LUTHER: I call upon you as before: your basic contentions are shaky. Give way, and give glory to God'
ZWINGLI: And we call upon you to give glory to God and to quit begging the question! The issue at stake is
this: Where is the proof of your position? I am willing to consider your words carefully-no harm meant! You're
trying to outwit me. I stand by this passage in the sixth chapter of John, verse 63 and shall not be shaken from it.
You'll have to sing another tune.
LUTHER: You’re being obnoxious.
Indeed!
And so here we were again.
Despite the fact that no one died, that someone would do such a thing hinted for the people of Zurich of a moral depravity that defied reason. This was only two decades after the infamous mega-quake of 1755, the Lisbon Earthquake. And as if the earthquake wasn't enough, the massively devastating earthquake was followed by fires and then a great tsunami that caused the complete destruction of one of the world's greatest cities of the time. Indeed, the human suffering was so terrible that the disaster sparked philosophical and religious debates on the nature of Evil that continued across Europe for a long time afterward; Voltaire's Candide being perhaps among the most famous. In one of the vivid scenes of the novel, as Candide is lying there trapped under the rubble, he begs for wine and light. The sailor has gone off to pillage-- but what of Candide's companion Pangloss? Well, our man Pangloss is too busy philosophizing to be of any real help. Though thousands have perished, he tells his friend lying under the rubble, still everything is just as it should have been, for: "How could Leibnitz have been wrong?"
How indeed?
At the time the Lisbon earthquake had a profound affect on the collective imagination, and theologians and philosophers across Europe struggled with the question of evil and God (if God was Omnipotent and All-Loving how could he permit suffering of this scale? Either he is not omnipotent or his is not all loving). The case of the poisoned chalice struck the people of Switzerland and then Germany in a similar manner. What was the nature of evil? Preachers gave fiery sermons on the diabolical meaning of the crime for simply no rational person would ever want to murder hundreds of fellow church-goers.There was also a social aspect to the crime since people came together in trust. The Protestant rite was conducted for both clergy and people (not only priests but all participated), with the Cup being passed from hand to hand within the congregation. So social cohesiveness was also being undermined.

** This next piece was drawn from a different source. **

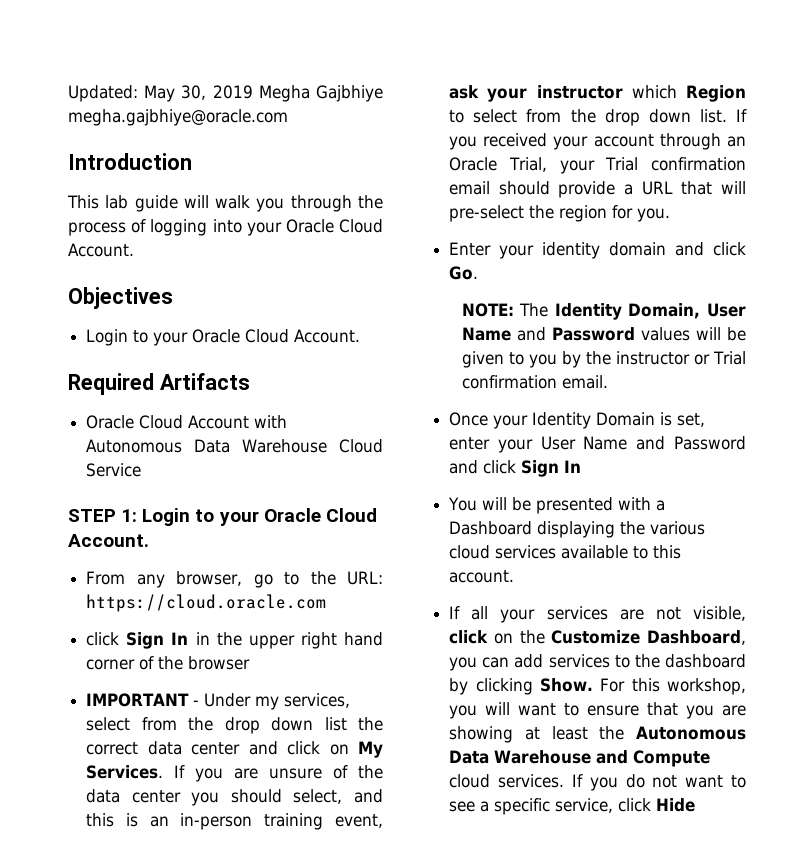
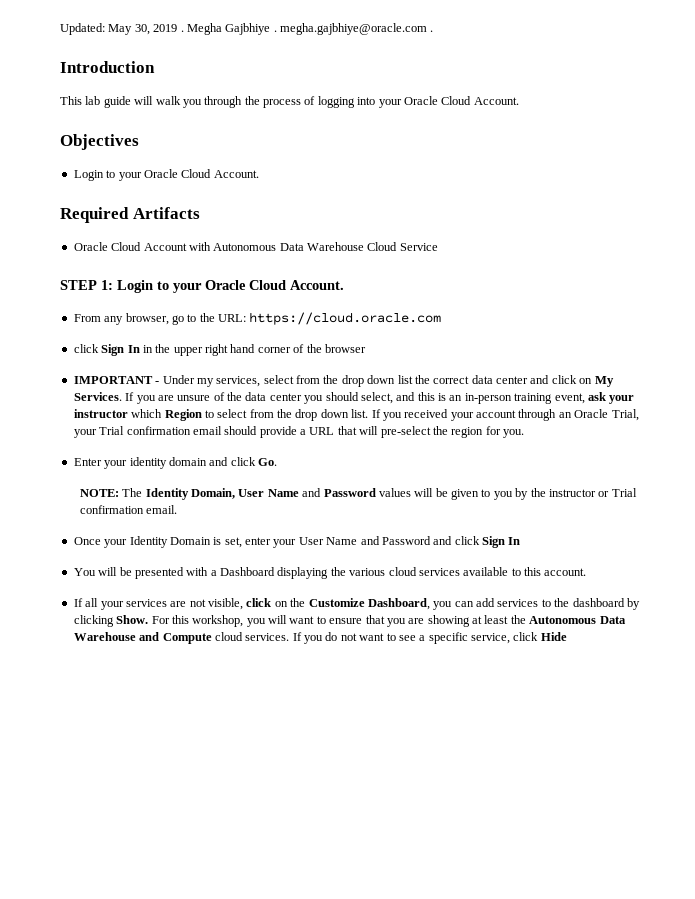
(253, 92) none -> [180,30,184,32] .
(383, 93) none -> [273,30,277,32] .
(288, 117) none -> [430,30,434,32] .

Everything we know about cases like this calls out for a scapegoat. I was surprised that the Jewish community was not quickly targeted until Freedman explained that there were no longer any Jewish people living within the walls of the city, as they had all been driven out a hundred years earlier after a supposed poisoning of a well. Not surprisingly a suspect was found: the church grave digger and bell ringer. In Freedman's words, this was always considered a lowly occupation and in this case could serve as a replacement scapegoat for the crime. A well publicized trial was then conducted. Not enough evidence was found and the accused was eventually released but much like with the Lisbon earthquake the crime touched on a nerve an a great debate was sparked in conversations taking place in newspapers and journals across Germany in Switzerland about the case in terms of Enlightenment philosophy--that starting from questions concerning the nature of evil led to a questioning of truth itself.
It's a wonderful book that I cannot recommend enough.